Vigiou o caminho entre as tendas, uma fogueira crepitava não muito distante, onde pessoas se reuniam ao redor, distraídas demais para notá-lo. Andou alguns metros e adentrou nas sombras de uma cabana. Uma lamparina iluminava o lugar, caixas vazias se empilhavam em um canto, trapos e roupas sujas estavam jogadas pelo chão. Havia um jarro de barro sobre uma mesa, onde pão mofado se via ao lado de queijo apodrecido. Ratos correram pelo chão, incomodados com o invasor.

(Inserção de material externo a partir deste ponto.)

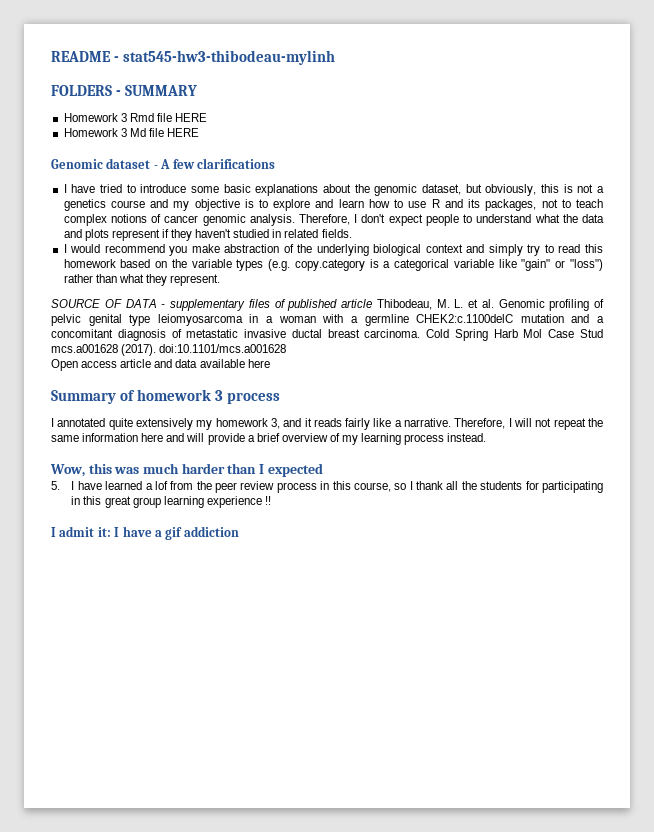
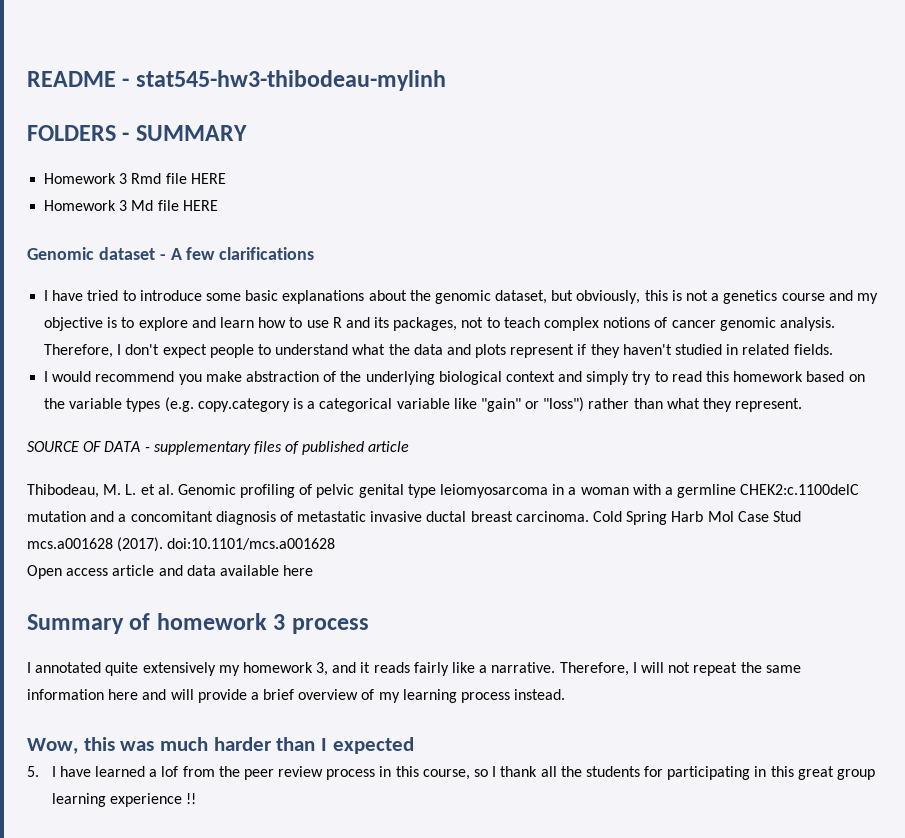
- SOURCE OF DATA - supplementary files of published article Thibodeau, M. L. et al. Genomic profiling of pelvic genital type leiomyosarcoma in a woman with a germline CHEK2:c.1100delC mutation and a concomitant diagnosis of metastatic invasive ductal breast carcinoma.
+ SOURCE OF DATA - supplementary files of published article
+ Thibodeau, M. L. et al. Genomic profiling of pelvic genital type leiomyosarcoma in a woman with a germline CHEK2:c.1100delC mutation and a concomitant diagnosis of metastatic invasive ductal breast carcinoma.
- I admit it: I have a gif addiction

Não foi a bagunça, entretanto, que o deixou preocupado, mas o silêncio. Onde eles estavam? Girou o pingente triangular da sua pulseira, um hábito que adquirira recentemente, e olhou ao redor para ter certeza de que não pretendiam assustá-lo com outra de suas brincadeiras, contudo realmente não estavam ali. Começava a pensar em inúmeras possibilidades quando a cortina de entrada se abriu e um garoto esbarrou nele, por pouco não o derrubando.

— Nico — Morgan o segurou pelos ombros.

— Você — o garoto ofegava, assustado, teve que apertar os olhos para reconhecer o homem na escuridão. — Por que demorou tanto para voltar? Você abandonou a gente!

Seu olhar era acusador.

— Não, garoto, eu... Estive ocupado.

— Também estivemos ocupados — ele escapou do toque do feiticeiro e foi até o jarro, enchendo uma caneca e bebendo toda a água de uma vez.

— Onde está Leone?

O garoto desviou o olhar e se afastou.

— Onde está o seu irmão, Nico? — Morgan repetiu, andando até ele. — Por que você não responde?

— Porque você prometeu cuidar da gente — encarou o homem como se o desafiasse a desmenti-lo, seu tom agressivo apesar das lágrimas escorrendo pelo seu rosto. — Foram duas semanas e nada de você. Você não veio!

— O que aconteceu?

— Ele pegou. A doença, Morgan, ele pegou. Eu não queria, mas... A culpa é minha. Toda minha!

— Não... — Preocupação e medo o invadiram. — Não, não pode ser. Onde ele está?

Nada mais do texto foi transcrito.